Vocus Group has ended a run of declines in statutory net profit after tax (NPAT) and minority interests, recording a rise of 49.2 per cent year-on-year, to $19.1 million, for the six months ending 31 December.
This is a turnaround from the telecommunication services provider’s last few financial reports, which recorded declines in NPAT for the first half of the 2020 financial year, as well as FY20 and FY19.
Statutory earnings before interest, taxes, depreciation and amortisation (EBITDA) were up by 3.8 per cent, year-on-year, to $188.1 million. Statutory revenue however was not as successful, dropping by 0.5 per cent over the same period, down to $897.4 million.
The uptick in profitability bookends the company’s three-year turnaround program ahead of schedule, according to the provider’s managing director and CEO Kevin Russell, and would now move into a new stage of investment and growth.
“Vocus’ first half FY21 results clearly demonstrate the company’s strong financial performance, strong operational performance and that we are executing a clear and consistent strategy,” he said.
“Fibre is the critical infrastructure of the modern economy, and Vocus’ high-capacity, highly secure fibre network is key to our momentum in the market.”
The company's Network Services arm was labelled as its “core growth engine” by Russell for the period, with 11.3 per cent year-on-year recurring revenue growth, to $340.2 million, and 8 per cent growth over the same period in underlying EBITDA, to $128.7 million.
“[Vocus Network Services] continues to win larger customers with higher contract value, with an increasing presence in the federal government market,” he said. “We’re investing in our network to deliver capacity upgrades, as well as construction the first Low Earth Orbit (LEO) Satellite ground stations in Australia.”
Its New Zealand business was referred to as a “strong and stable performer” by the CEO, recording a 5 per cent year-on-year rise in both revenue and underlying EBITDA, recording NZ$210 million and NZ$35.7 million, respectively.
Its consumer and business segment in particular recorded record growth, rising by 11 per cent year-on-year for the period to NZ$146 million.
“Our acquisition of Stuff Fibre is on track to meet integration targets and we secured a major new wholesale customer in Sky Broadband," Russell said.
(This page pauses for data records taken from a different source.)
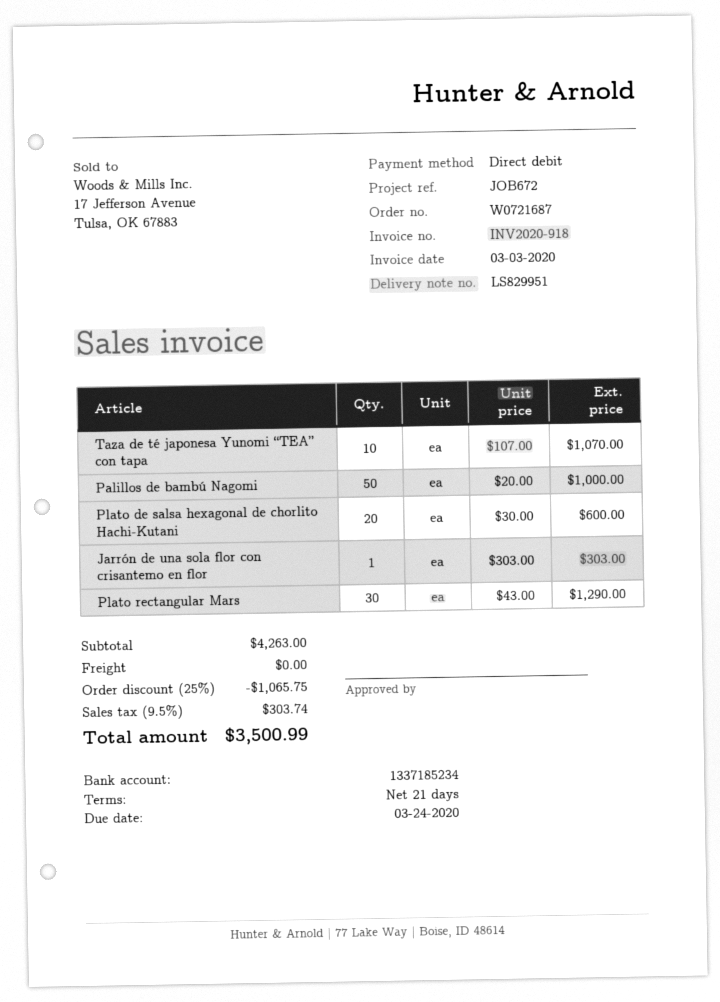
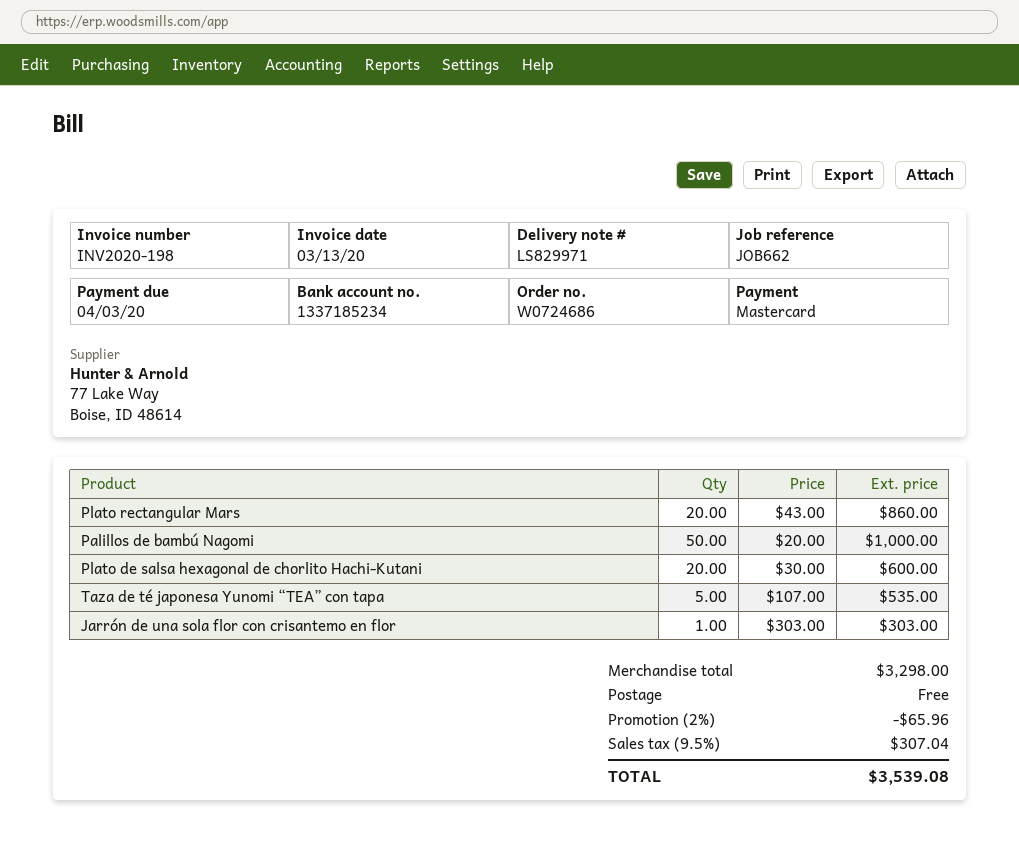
order number: W0721687 -> W0724686
delivery note number: LS829951 -> LS829971
invoice number: INV2020-918 -> INV2020-198
invoice date: 2020-03-03 -> 2020-03-13
due date: 2020-03-24 -> 2020-04-03
reference: JOB672 -> JOB662
payment method: direct debit -> Mastercard
Taza de té japonesa Yunomi “TEA” con tapa: 10 x 107.00 = 1070.00 -> 5 x 107.00 = 535.00
Plato rectangular Mars: 30 x 43.00 = 1290.00 -> 20 x 43.00 = 860.00
subtotal: 4263.00 -> 3298.00
discount: 25% = 1065.75 -> 2% = 65.96
tax: 9.5% = 303.74 -> 9.5% = 307.04
total: 3500.99 -> 3539.08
Preparations for an IPO of the New Zealand business are progressing well and the proceeds will enable us to make strategic investments in our network and capability.”
Vocus' retail business, however, wasn’t as successful as the other two businesses, recording an overall revenue decline of 6 per cent year-on-year, to $360 million, and underlying EBITDA dropping down 20 per cent year on year, to $32.7 million.
Regardless, Russell remained optimistic, noting that the company's consumer segment returned to growth at 1 per cent year-on-year, to $307 million, as well as services in operation (SIO) growth across National Broadband Network (NBN) and mobile, and ongoing cost reductions of 9 per cent.
Vocus also mentioned in its financial report about the non-binding indicative takeover offer from Macquarie Infrastructure and Assets Holdings (MIRA) worth roughly $3.4 billion, which was announced in early February.
According to the company, MIRA is now in co-operation with Aware Super to progress its proposal via a consortium, at the same proposed price of $5.50 per share.
Looking ahead, Vocus said its priorities past its New Zealand initial public offering (IPO) are to invest to capitalise on key market opportunities in Vocus Network Services, to maintain a net leverage ratio of below 2.5x net debt to EBITDA and to consider a sustainable dividend policy.
It also updated its FY21 guidance, with Vocus Network Service now expecting recurring revenue growth up to 8 per cent, and underlying EBITDA growth to now be within 10 per cent to 12 per cent, up from a range of 8 per cent to 12 per cent.
Meanwhile, the Group as a whole is expected to see its capex range increase to $185 million to $200 million, up from $185 million to $180 million.